Every entry is to be returned exactly as it stands; the pictures are to be dropped.

╭─ MATERIAL TO PROCESS

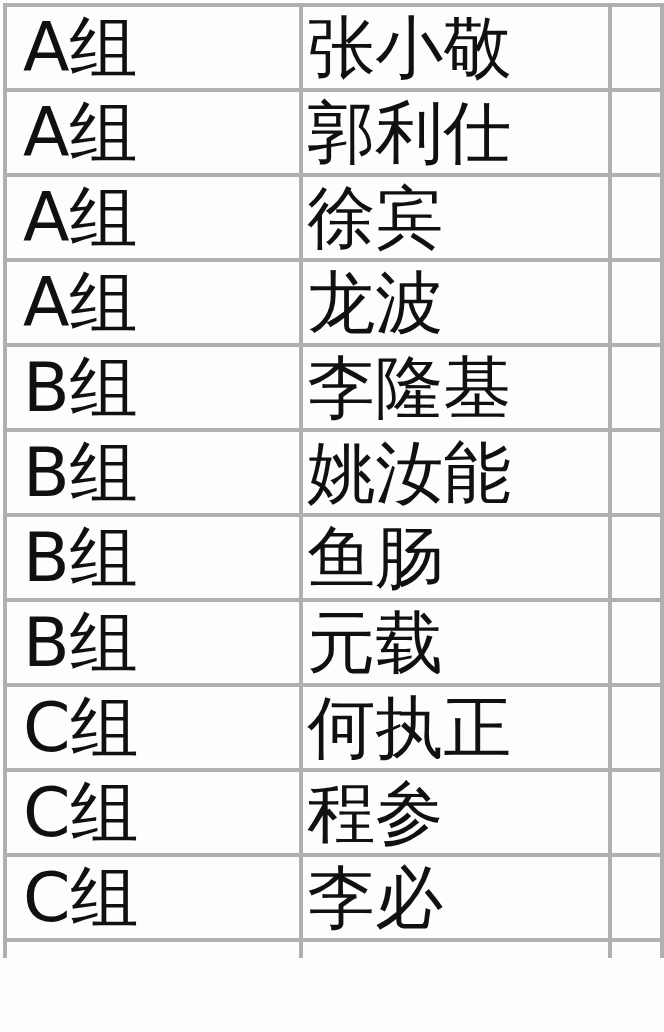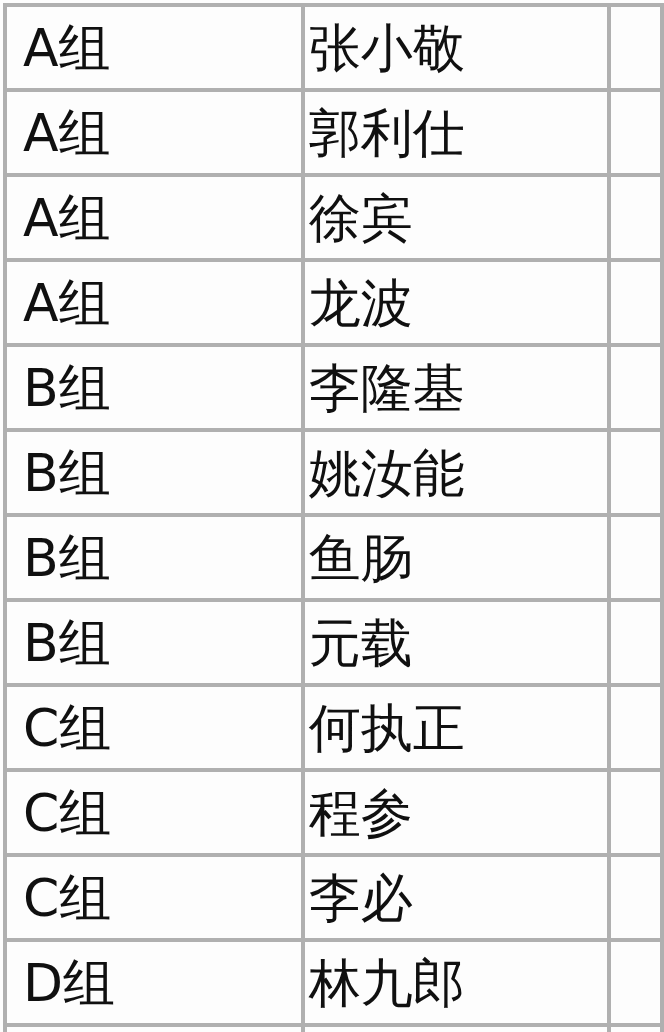--- a/index.html
+++ b/index.html
@@ -48,7 +48,7 @@
 
   .cell-text {
     display: block;
-    font-size: 52px;
+    font-size: 68px;
     line-height: 1;
     color: #101010;
     white-space: nowrap;

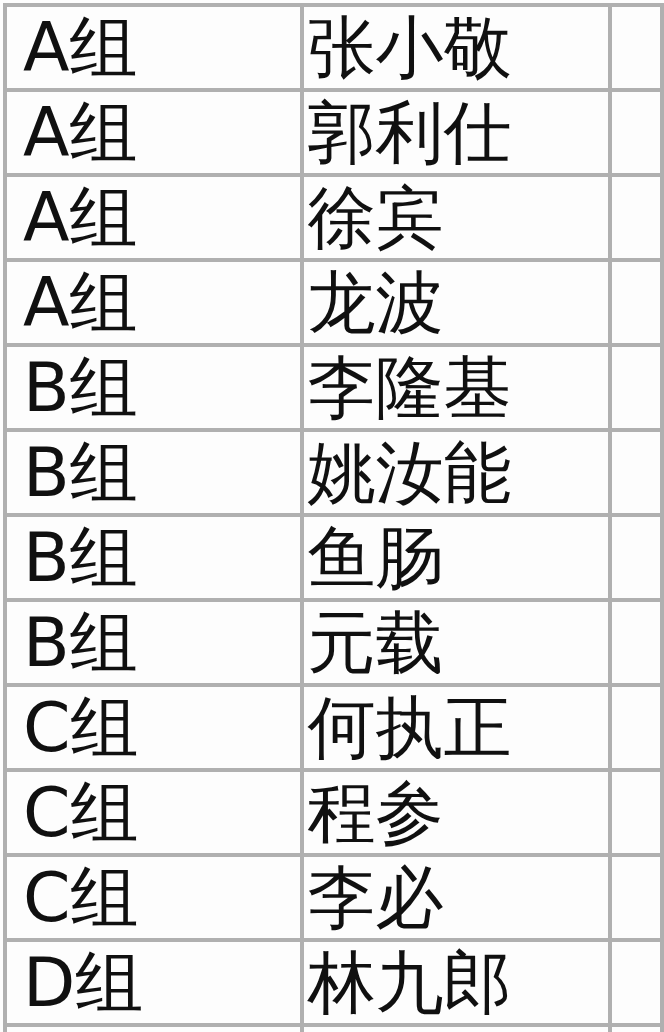--- a/index.html
+++ b/index.html
@@ -188,15 +188,6 @@
         <td class="extra-cell"></td>
       </tr>
 
-      <tr>
-        <td class="group-cell">
-            <span class="cell-text">D组</span>
-          </td>
-        <td class="name-cell">
-            <span class="cell-text">林九郎</span>
-          </td>
-        <td class="extra-cell"></td>
-      </tr>
 
       <tr class="partial-row">
         <td class="group-cell">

╰─

» **ANSWER SECTION**:
--- a/index.html
+++ b/index.html
@@ -48,7 +48,7 @@
 
   .cell-text {
     display: block;
-    font-size: 52px;
+    font-size: 68px;
     line-height: 1;
     color: #101010;
     white-space: nowrap;

--- a/index.html
+++ b/index.html
@@ -188,15 +188,6 @@
         <td class="extra-cell"></td>
       </tr>
 
-      <tr>
-        <td class="group-cell">
-            <span class="cell-text">D组</span>
-          </td>
-        <td class="name-cell">
-            <span class="cell-text">林九郎</span>
-          </td>
-        <td class="extra-cell"></td>
-      </tr>
 
       <tr class="partial-row">
         <td class="group-cell">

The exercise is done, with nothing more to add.